The work will focus on several “priority areas,” including the Little Sioux Valley, the Loess Hills, Grand River Grasslands, and the watersheds of the Des Moines, Boone, Iowa, Cedar and Lower Cedar rivers. 

For example, the Nature Conservancy wants to boost the acreage with conservation practices in the Boone River watershed to 40,000 acres, four times what it is now. The group will ask DuPont Pioneer to deliver conservation information to seed customers.

Plans call for the restoration of 10 to 15 wetlands upstream of Cedar Rapids along the Cedar River, part of a plan to restore 100 wetlands in the Cedar Rapids, Des Moines and Sioux City areas. 

The Fred Maytag II Family Foundation donated more than $5.2 million. The gift will enable the Conservancy to protect and restore the Lower Cedar Valley of southeast Iowa, an important place for reducing flood risk, improving water quality, connecting Iowans to nature and conserving rare wildlife.

The campaign will help restore 100 wetlands upstream of communities such as Sioux City, Des Moines and Cedar Rapids that have struggled with issues of water quality and flooding. More than 5,000 acres of grasslands will be protected in the Lower Cedar Valley, the Loess Hills of western Iowa and Little Sioux Valley of northwest Iowa. 

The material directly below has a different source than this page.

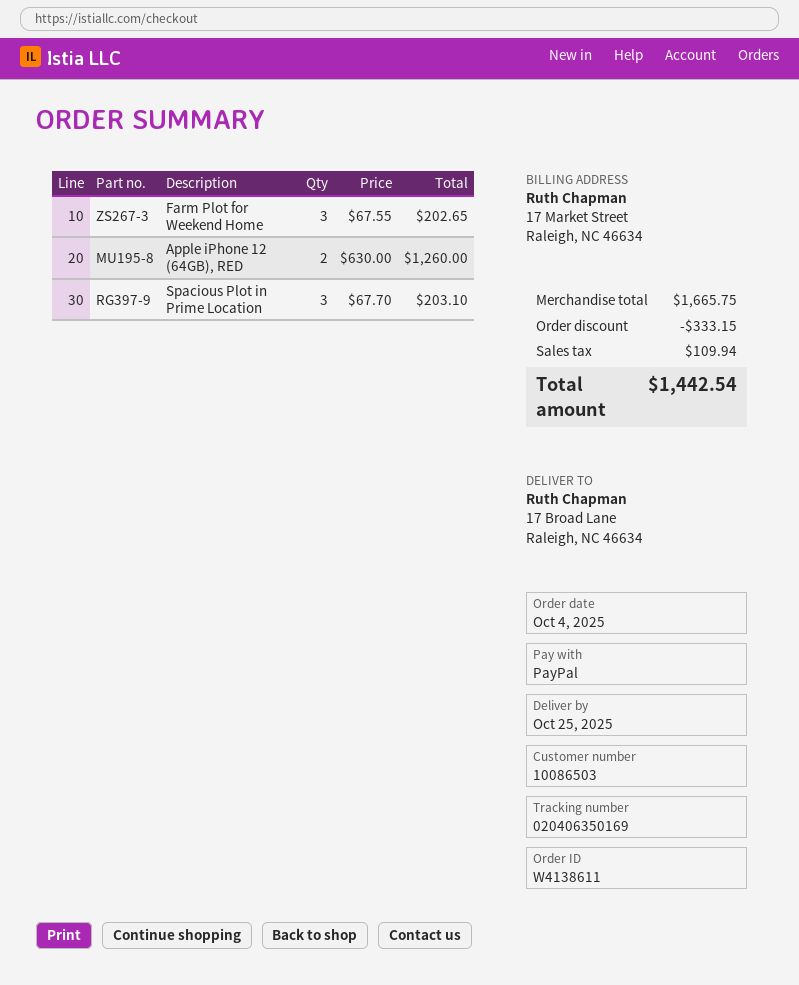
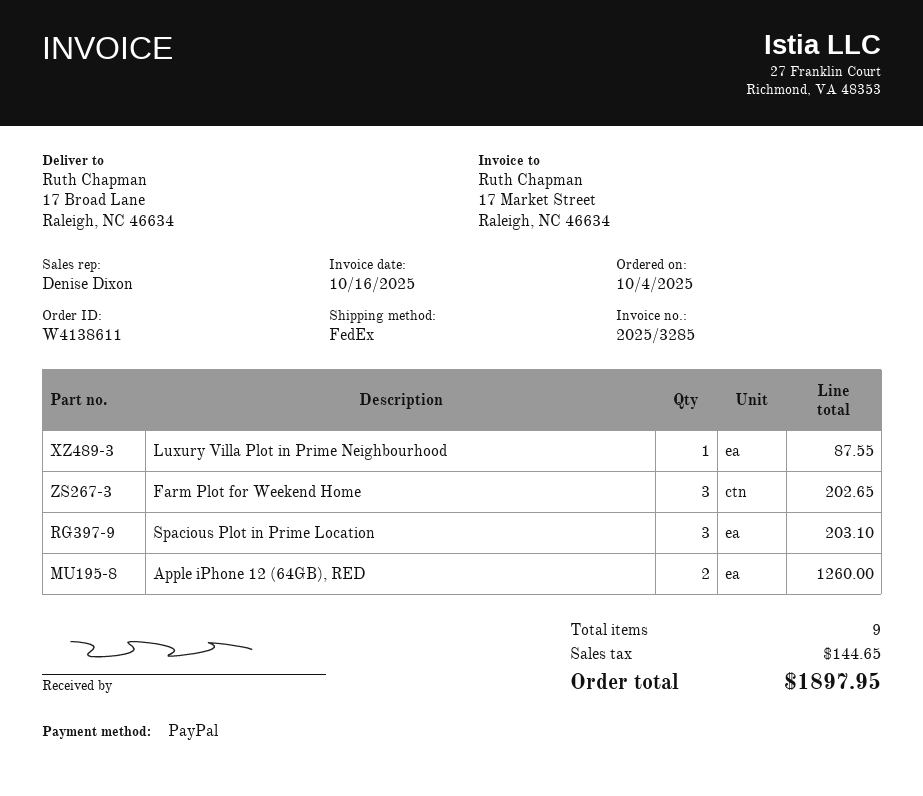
Luxury Villa Plot in Prime Neighbourhood: none -> 1 for 87.55
discount: 333.15 -> none
tax: 109.94 -> 144.65
total: 1442.54 -> 1897.95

“With the campaign, we hope to restore 50 oxbow wetlands in the Boone River Watershed that will help reduce flood risk and improve water quality for Des Moines,” said Justin Ray, director of philanthropy for the group’s Iowa office. “We are trying to elevate conservation as critical to quality of life of Iowans.”

Plans also call for:

  • Hiring of a conservation outreach manager to help engage people in conservation and boost visitation at preserves.
  • Lobbying for the sales tax increase needed to fund the Natural Resources and Outdoor Recreation Trust Fund.
  • Supporting work to lessen pollution causing the “dead zone” in the Gulf of Mexico, a summertime lifeless area mainly blamed on crop fertilizers.
  • Running a statewide nutrient and soil loss reduction campaign starting this summer with backing from fertilizer giant CF Industries. “We are thinking of partnerships that we haven’t thought about before,” Glendening said.

Ray said there were several factors in the timing of the campaign. “It has been a while since our last campaign. Also, we had come out of the 2008 recession and our projects were taking off.”

Added Glendening: “We had the growing concerns about flooding. That was percolating along with growing issues with water quality. These were things that we had been working on for a long time.

“We want to start to frame our work that not only appeals to your normal Iowa conservationist, but also the general public,” Glendening said. “This campaign is focused on challenges — water quality, soil loss. One thing we are trying to do is elevate conservation. It’s critical.”